The VB6 first-character skip artifact — Commander, written in VB6, has a parser idiom that skipped the first character of unquoted values in some contexts. Initial code compensated by duplicating first characters, which broke .NET-side parsing. Fixed by adopting the real Flex’s quoted-string format — the opening quote naturally absorbs the VB6 skip.

Client connected emitted in the wrong place — an early implementation emitted the client-connected status broadcast in the initial burst. The real Flex emits it only after sub client all. Commander parsed the premature emission as a protocol violation and silently aborted the subscription.

Both interlock variants required — the Flex protocol has two distinct interlock messages with different field sets: S0|interlock (global TX state) and S|interlock (per-radio hardware config). Initially only one was emitted; both are needed to match what the real radio sends.

Comment field whitespace handling — the naive split-on-whitespace parsing truncated comments at the first space. Fixed with a regex that captures comment= to end-of-line.

UI thread saturation under sustained load — at 500+ spots per minute during contests, the WPF Dispatcher queue from the in-app log sink could back up, freezing the UI. The file-based log continued to work normally throughout — the issue was visual only. Queued for post-demo polish: rate-limit the UI sink, batch dispatches at 100ms intervals.

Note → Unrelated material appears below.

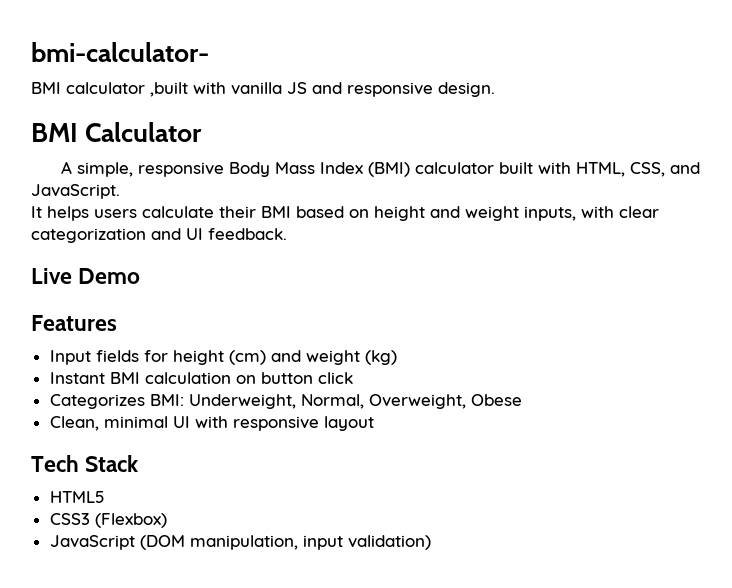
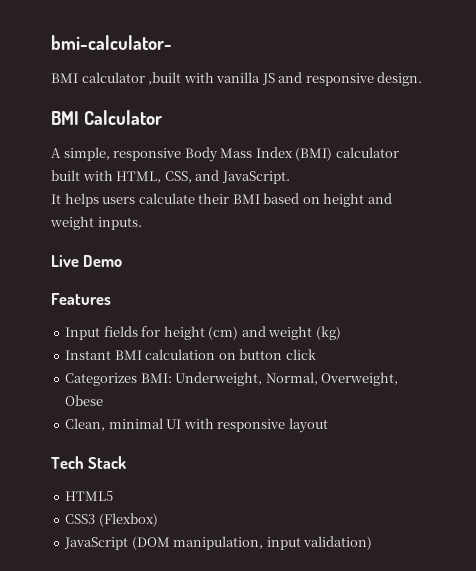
- It helps users calculate their BMI based on height and weight inputs, with clear categorization and UI feedback.
+ It helps users calculate their BMI based on height and weight inputs.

On reverse-engineering with limited resources

The Flex protocol was reconstructed from a single 1.8 MB packet capture, without access to FlexRadio’s source code or formal specification. This was possible because:

  • The protocol is text-based, not binary — making capture analysis tractable with grep and pattern recognition
  • Commander’s verbose debug logging exposes its own parsing decisions, including which fields it reads, which conditions trigger flag changes, and which command sequences follow which events
  • The DXLab author’s commitment to long-lived, stable wire formats means that protocol behaviour observed in 2026 reliably reflects how the protocol behaved years earlier
  • Iterative testing — implement a hypothesis, deploy, observe failure mode, refine — converged on a working implementation in fewer iterations than expected

The critical version string

One of the most important discoveries during the reverse-engineering effort was the role of a single field in the R5 info response:

software_ver=4.1.5.39794

This version-string field is parsed by Commander to decide whether to enable spot delivery to the radio. Without the exact correct version string matching the N3GZ capture, Commander would complete the handshake but silently never push spots. This took multiple iterations to identify as the gating condition.